— Task description —
Return the listing below verbatim. Pictures do not belong in the copy.

— Provided entries —
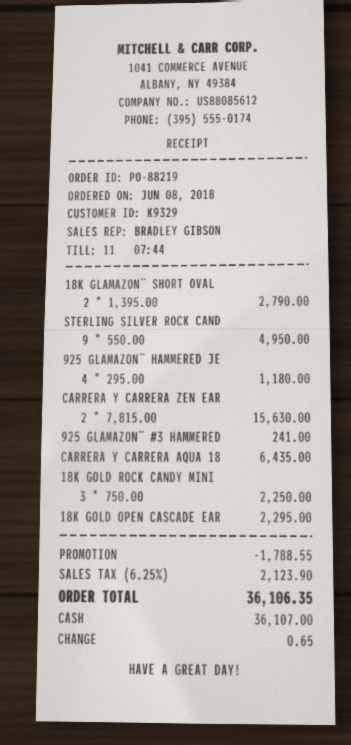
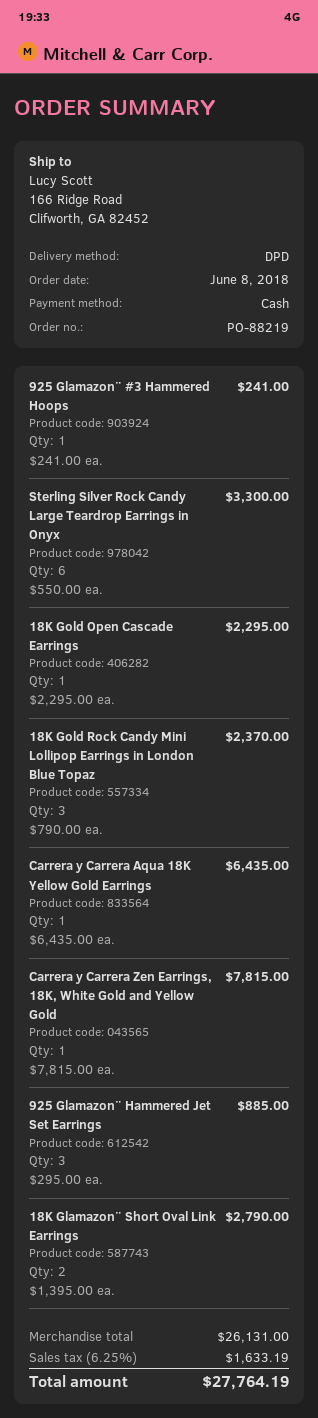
STERLING SILVER ROCK CAND: 9 x 550.00 = 4950.00 -> 6 x 550.00 = 3300.00
925 GLAMAZON¨ HAMMERED JE: 4 x 295.00 = 1180.00 -> 3 x 295.00 = 885.00
CARRERA Y CARRERA ZEN EAR: 2 x 7815.00 = 15630.00 -> 1 x 7815.00 = 7815.00
18K GOLD ROCK CANDY MINI: 3 x 750.00 = 2250.00 -> 3 x 790.00 = 2370.00
discount: 1788.55 -> none
tax: 6.25% = 2123.90 -> 6.25% = 1633.19
total: 36106.35 -> 27764.19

— Written response —
STERLING SILVER ROCK CAND: 9 x 550.00 = 4950.00 -> 6 x 550.00 = 3300.00
925 GLAMAZON¨ HAMMERED JE: 4 x 295.00 = 1180.00 -> 3 x 295.00 = 885.00
CARRERA Y CARRERA ZEN EAR: 2 x 7815.00 = 15630.00 -> 1 x 7815.00 = 7815.00
18K GOLD ROCK CANDY MINI: 3 x 750.00 = 2250.00 -> 3 x 790.00 = 2370.00
discount: 1788.55 -> none
tax: 6.25% = 2123.90 -> 6.25% = 1633.19
total: 36106.35 -> 27764.19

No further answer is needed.